KRA downplays data privacy concerns on eTims use.

he Kenya Revenue Authority (KRA) has said taxpayers’ data in its electronic tax invoice management system (eTims) is safe, downplaying concerns that some sensitive personal information on the platform may be compromised.

“The details captured in the invoices are transaction details that are normally captured in any invoice/receipt issued to a customer and need not include confidential information of taxpayers,” the taxman said.

“KRA upholds the confidentiality of all information transmitted in line with the provisions of the Tax Procedures Act, 2015.”

The agency was responding to public feedback shared through various media platforms on the implementation of the eTims, as a measure to address growing confusion and understanding mix-ups that have marred national debate on the subject.

The latest to raise concerns are members of the Kenya Medical Association (KMA) who earlier in the week decried what they termed forced disclosure of patients’ data.

In a statement on Monday, KMA president Simon Kigondu had given the government a seven-day ultimatum to suspend the tax payment system in the medical sector or face a nationwide strike.

He said that doctors took an oath to safeguard, among others, patient confidentiality, and that forcing them to disclose patients’ data in the name of tax compliance is a violation of the Constitution.

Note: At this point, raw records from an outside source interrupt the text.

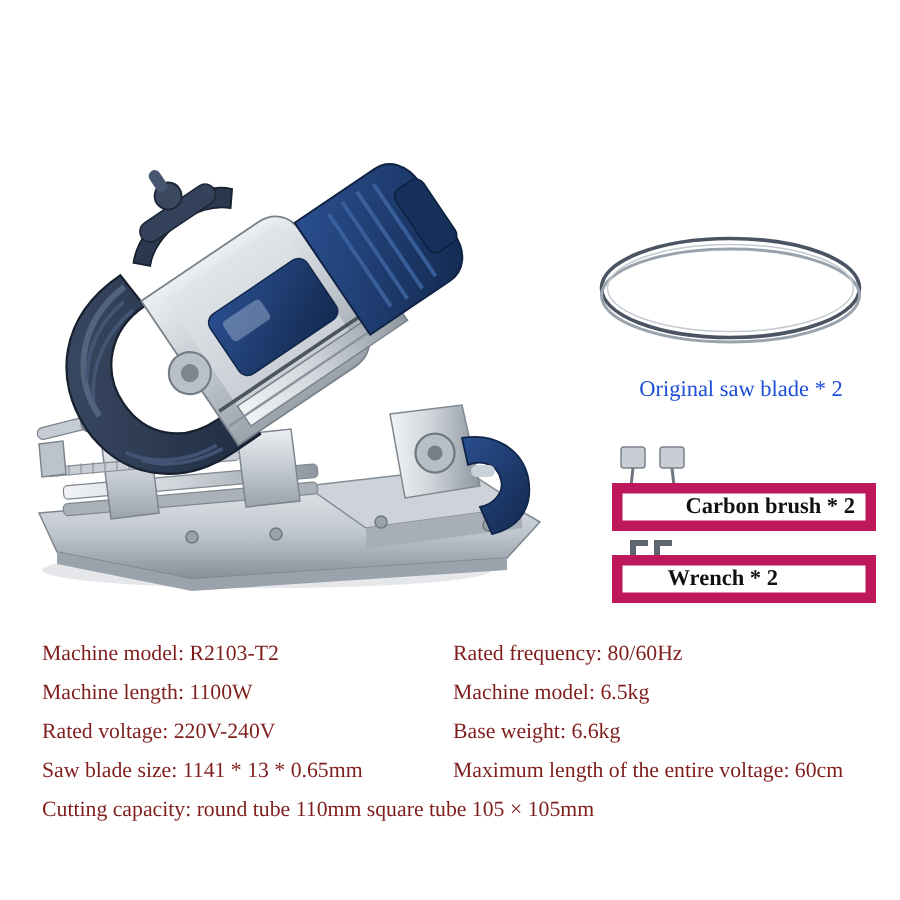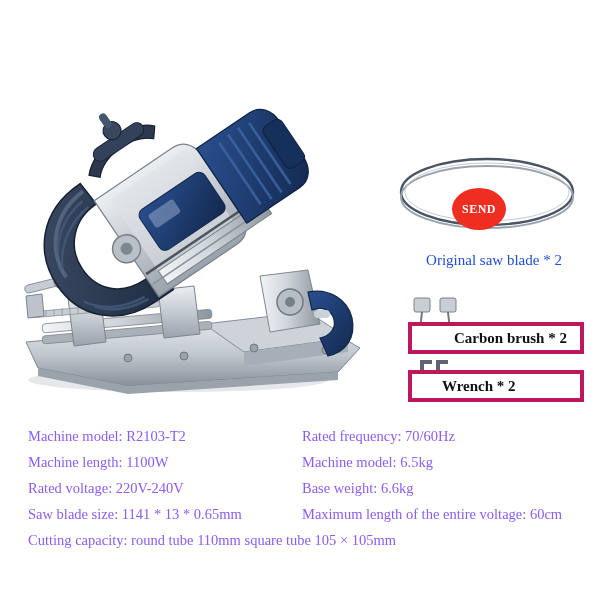"SEND" div.send-badge { html: <div>SEND</div> -> none }
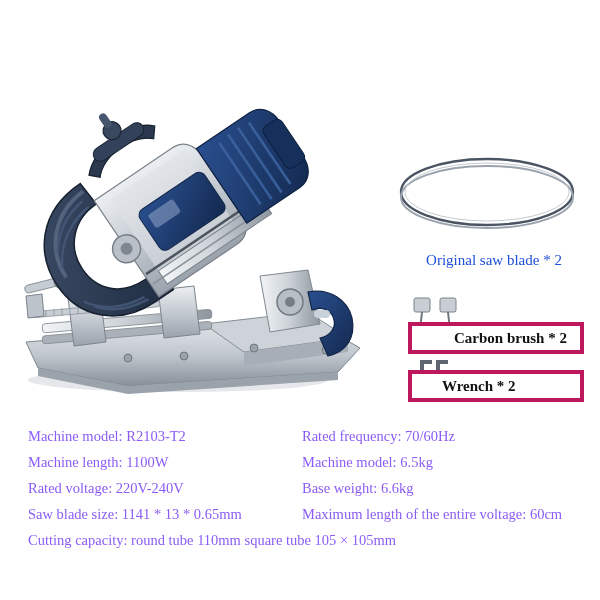"Carbon brush * 2" .acc-box { border: 4px solid #be185d -> 7px solid #be185d }
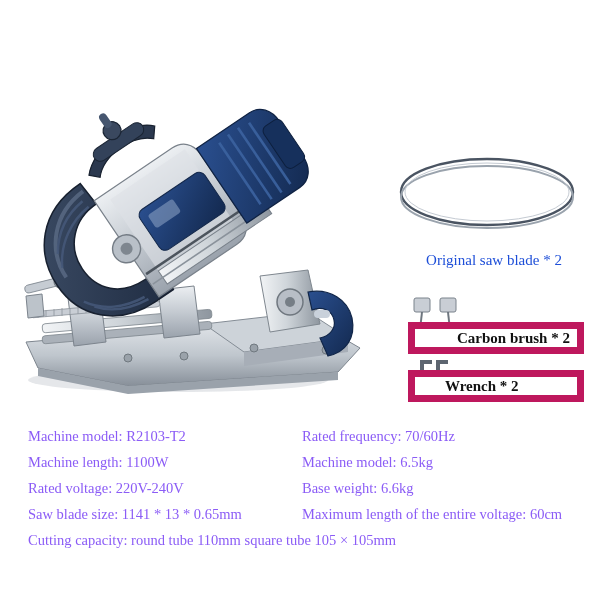"Machine model: R2103-T2" .spec-line { color: #8b5cf6 -> #7f1d1d }
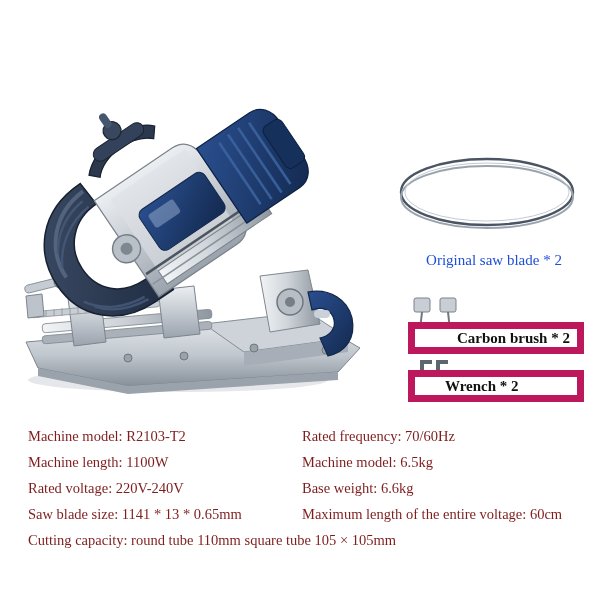"Rated frequency: 70/60Hz" div.spec-line { text: 70/60Hz -> 80/60Hz }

“If people’s health suffers from lack of medical care and they are unable to work, whose incomes will they tax and for whose benefit?” he posed.

KRA has set March 31 as the deadline by which all businesses must have been onboarded onto the new system, which was introduced via the Finance ACT, 2023 as a measure to enhance visibility for easier revenue collection.

A fortnight ago, the taxman rescinded its earlier decision to exempt farmers and small businesses with an annual turnover of less than Sh5 million from generating the electronic invoices and instead rolled out a new solution dubbed eTims Lite targeting the mass onboarding of players in the country’s informal sector.

In the Tax Procedures (Electronic Tax Invoice) Regulations, 2023, the KRA had listed supplies by businesses with an annual turnover of less than Sh5 million among nine transactions that would be exempted from the electronic tax invoice in a move that brought relief for farmers and small businesses.

“The following transactions shall be excluded from the requirement of an electronic tax invoice…supplies by a resident person whose annual turnover is less than five million shillings,” KRA had said in the regulations.

Other transactions were emoluments, imports, interest, airline passenger ticketing, accounting adjustments, fees charged by financial institutions, and services provided by a foreigner without a permanent establishment in Kenya.